The Federal Communications Commission (FCC) has flip-flopped multiple times over the years on this hotly debated classification, popularly known as “net neutrality.” Now, broadband providers are challenging the most recent reclassification, from earlier this year, in the 6th U.S. Circuit Court of Appeals. 

The case hinges on whether broadband internet is an “information service,” subject to relatively light-touch regulation under Title I, or a “telecommunications service,” subject to utility-style common-carrier regulation under Title II. The key legal dispute is whether the FCC is authorized to yet again reclassify broadband access as a Title II service.

But the recent Loper Bright decision overturned the Supreme Court’s longstanding principle of granting “Chevron deference” to agency interpretations of ambiguous statutes. In its opinion, the Court noted that such deference often results in substantial flip-flops in regulatory regimes from one administration to the next, even as there has been no change in the statutes governing those regulations. In his concurrence, Justice Neil Gorsuch explicitly identified the FCC’s repeated broadband-reclassification U-turns as among the most striking examples of this phenomenon:

How bad is the problem? Take just one example. Brand X concerned a law regulating broadband internet services. There, the Court upheld an agency rule adopted by the administration of President George W. Bush because it was premised on a “reasonable” interpretation of the statute.
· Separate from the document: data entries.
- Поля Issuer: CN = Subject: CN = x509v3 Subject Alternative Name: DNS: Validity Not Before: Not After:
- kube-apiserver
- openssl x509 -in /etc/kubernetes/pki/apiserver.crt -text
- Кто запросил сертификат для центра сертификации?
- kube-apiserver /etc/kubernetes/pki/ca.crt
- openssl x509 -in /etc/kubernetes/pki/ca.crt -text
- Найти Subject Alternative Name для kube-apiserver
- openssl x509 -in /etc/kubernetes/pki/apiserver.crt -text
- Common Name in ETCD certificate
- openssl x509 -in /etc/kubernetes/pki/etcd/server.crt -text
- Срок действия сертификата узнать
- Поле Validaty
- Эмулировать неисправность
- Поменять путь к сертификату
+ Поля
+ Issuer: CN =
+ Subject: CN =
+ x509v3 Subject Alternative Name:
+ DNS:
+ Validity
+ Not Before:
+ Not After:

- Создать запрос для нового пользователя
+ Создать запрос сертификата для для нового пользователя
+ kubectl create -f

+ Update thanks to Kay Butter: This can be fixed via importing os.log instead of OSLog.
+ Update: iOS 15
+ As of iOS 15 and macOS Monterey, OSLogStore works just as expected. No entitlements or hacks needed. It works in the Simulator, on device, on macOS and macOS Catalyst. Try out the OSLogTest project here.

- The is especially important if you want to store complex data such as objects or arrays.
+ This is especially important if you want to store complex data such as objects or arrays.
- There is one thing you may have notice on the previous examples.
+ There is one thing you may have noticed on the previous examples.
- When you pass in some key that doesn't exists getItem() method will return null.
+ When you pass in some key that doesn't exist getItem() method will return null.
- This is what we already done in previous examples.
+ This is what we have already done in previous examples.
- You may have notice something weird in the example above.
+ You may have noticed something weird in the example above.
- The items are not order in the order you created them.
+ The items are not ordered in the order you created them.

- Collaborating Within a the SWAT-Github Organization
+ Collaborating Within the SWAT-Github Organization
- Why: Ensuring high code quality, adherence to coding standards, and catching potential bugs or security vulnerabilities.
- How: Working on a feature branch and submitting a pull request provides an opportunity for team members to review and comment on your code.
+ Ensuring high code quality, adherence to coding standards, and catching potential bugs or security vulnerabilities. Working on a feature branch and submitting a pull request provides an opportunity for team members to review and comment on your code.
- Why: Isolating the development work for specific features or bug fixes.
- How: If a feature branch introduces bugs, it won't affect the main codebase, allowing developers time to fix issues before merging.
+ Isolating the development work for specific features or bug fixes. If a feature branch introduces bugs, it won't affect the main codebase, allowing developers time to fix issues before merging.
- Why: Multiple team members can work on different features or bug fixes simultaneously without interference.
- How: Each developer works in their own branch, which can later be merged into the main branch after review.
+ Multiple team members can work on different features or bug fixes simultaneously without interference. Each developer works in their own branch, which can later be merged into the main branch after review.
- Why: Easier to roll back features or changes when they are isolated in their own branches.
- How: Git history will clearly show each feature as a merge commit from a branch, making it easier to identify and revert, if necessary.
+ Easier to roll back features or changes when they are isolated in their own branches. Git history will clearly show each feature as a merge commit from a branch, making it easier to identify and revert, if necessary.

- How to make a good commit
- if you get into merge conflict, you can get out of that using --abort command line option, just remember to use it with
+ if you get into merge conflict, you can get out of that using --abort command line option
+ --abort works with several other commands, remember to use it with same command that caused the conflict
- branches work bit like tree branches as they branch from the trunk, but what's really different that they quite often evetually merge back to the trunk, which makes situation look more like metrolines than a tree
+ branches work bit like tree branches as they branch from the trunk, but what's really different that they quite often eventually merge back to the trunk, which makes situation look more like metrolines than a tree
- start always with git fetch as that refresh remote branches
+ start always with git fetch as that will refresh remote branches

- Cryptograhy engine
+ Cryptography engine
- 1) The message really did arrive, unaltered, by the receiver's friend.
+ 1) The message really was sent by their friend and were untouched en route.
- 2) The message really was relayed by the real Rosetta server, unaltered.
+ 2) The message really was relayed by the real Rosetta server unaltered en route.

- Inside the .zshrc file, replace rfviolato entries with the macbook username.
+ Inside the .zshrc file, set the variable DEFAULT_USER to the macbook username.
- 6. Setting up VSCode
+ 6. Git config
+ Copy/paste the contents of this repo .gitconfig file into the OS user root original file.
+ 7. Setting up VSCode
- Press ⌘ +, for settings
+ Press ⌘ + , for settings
Later, President Barack Obama’s administration rescinded the rule and replaced it with another. Later still, during President Donald J. Trump’s administration, officials replaced that rule with a different one, all before President Joseph R. Biden, Jr.’s administration declared its intention to reverse course for yet a fourth time. See Safeguarding and Securing the Open Internet, 88 Fed. Reg. 76048 (2023); Brand X, 545 U. S., at 981–982. Each time, the government claimed its new rule was just as “reasonable” as the last. Rather than promoting reliance by fixing the meaning of the law, Chevron deference engenders constant uncertainty and convulsive change even when the statute at issue itself remains unchanged.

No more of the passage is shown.